TEMPO.CO, Sumenep - Ratusan nelayan dari wilayah kepulauan dan daratan Kabupaten Sumenep berunjuk rasa di depan kantor DPRD Sumenep, Senin, 20 April 2015. Mereka memprotes Peraturan Menteri Perhubungan Nomor 82 tahun 2004 tentang Izin Berlayar. "Permenhub itu menyusahkan nelayan," kata koordinator unjuk rasa, Edy Junaidi.
Para nelayan itu berasal dari Desa Padike, Pulau Poteran, Pulau Gili Genting, Desa Sarong, dan Desa Lobuk, Kecamatan Bluto. Mereka keberatan atas pasal 5 dan 7 peraturan itu. Pasal 5 menyebutkan surat persetujuan berlayar berlaku 24 jam dari waktu diterbitkan dan hanya dapat digunakan untuk satu kali pelayaran.
Sedangkan pasal 7, kata Edi, menyebutkan kapal perikanan yang berlayar dari pelabuhan yang lokasinya di luar pelabuhan perikanan yang belum ada syahbandar, surat persetujuan berlayar diterbitkan oleh syahbandar setempat. Dengan catatan, kapal itu lulus pemeriksaan laik berlayar.
"Kalau begini caranya, nelayan malah tidak bisa melaut,” kata Edy. Waktu tempuh dari pulau ke kantor syahbandar lebih dari tiga jam. Itu belum termasuk waktu pengurusan izin.
Nelayan mendesak Menteri Perhubungan mengubah kebijakan itu.

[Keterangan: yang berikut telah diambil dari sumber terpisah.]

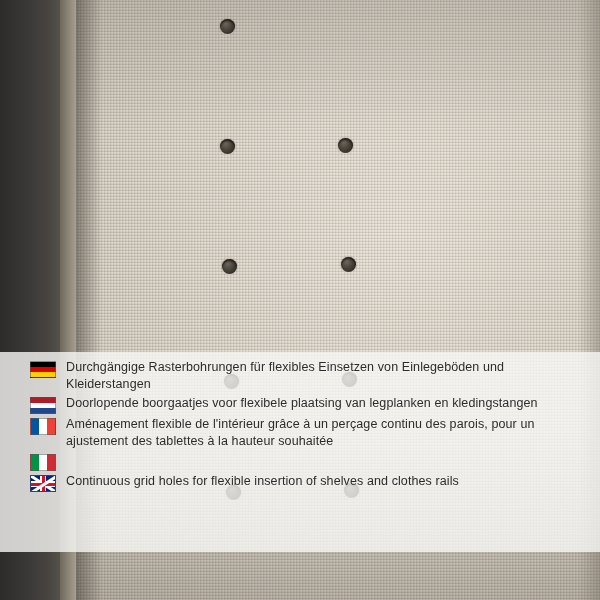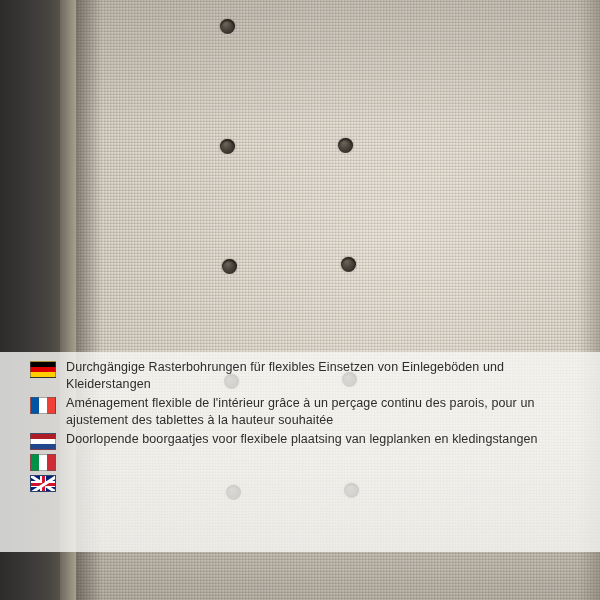--- a/index.html
+++ b/index.html
@@ -206,13 +206,13 @@
       </div>
 
       <div class="caption-row">
+        <span class="flag flag-nl"></span>
+        <span class="caption-text">Doorlopende boorgaatjes voor flexibele plaatsing van legplanken en kledingstangen</span>
+      </div>
+
+      <div class="caption-row">
         <span class="flag flag-fr"></span>
         <span class="caption-text">Aménagement flexible de l'intérieur grâce à un perçage continu des parois, pour un ajustement des tablettes à la hauteur souhaitée</span>
-      </div>
-
-      <div class="caption-row">
-        <span class="flag flag-nl"></span>
-        <span class="caption-text">Doorlopende boorgaatjes voor flexibele plaatsing van legplanken en kledingstangen</span>
       </div>
 
       <div class="caption-row">

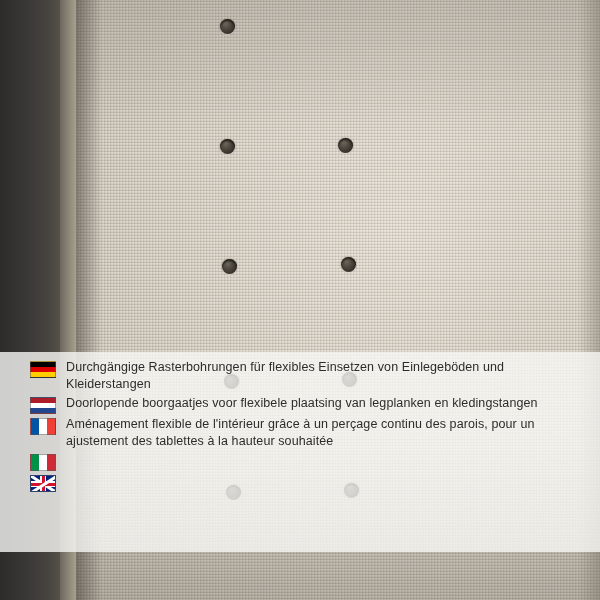--- a/index.html
+++ b/index.html
@@ -226,6 +226,7 @@
           <span class="gb-cross-h2"></span>
           <span class="gb-cross-v2"></span>
         </span>
+        <span class="caption-text">Continuous grid holes for flexible insertion of shelves and clothes rails</span>
       </div>
 
     </div>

Mereka menilai ketatnya izin berlayar dalam peraturan itu seolah-olah memposisikan nelayan sebagai pencuri ikan. "Kami bukan pencuri, kami hanya mau menangkap ikan."
Wakil Ketua Komisi Bidang Kelautan DPRD Sumenep Dwita Andriyani, yang menemui para demonstran, berjanji secepatnya menyampaikan aspirasi nelayan ke Dinas Perhubungan Sumenep yang berada di bawah naungan Kementerian Perhubungan. "Kami juga akan mengkaji aturan itu. Jika memang merugikan nelayan, akan kami sampaikan ke DPRD Provinsi dan DPR agar diperjuangkan untuk direvisi."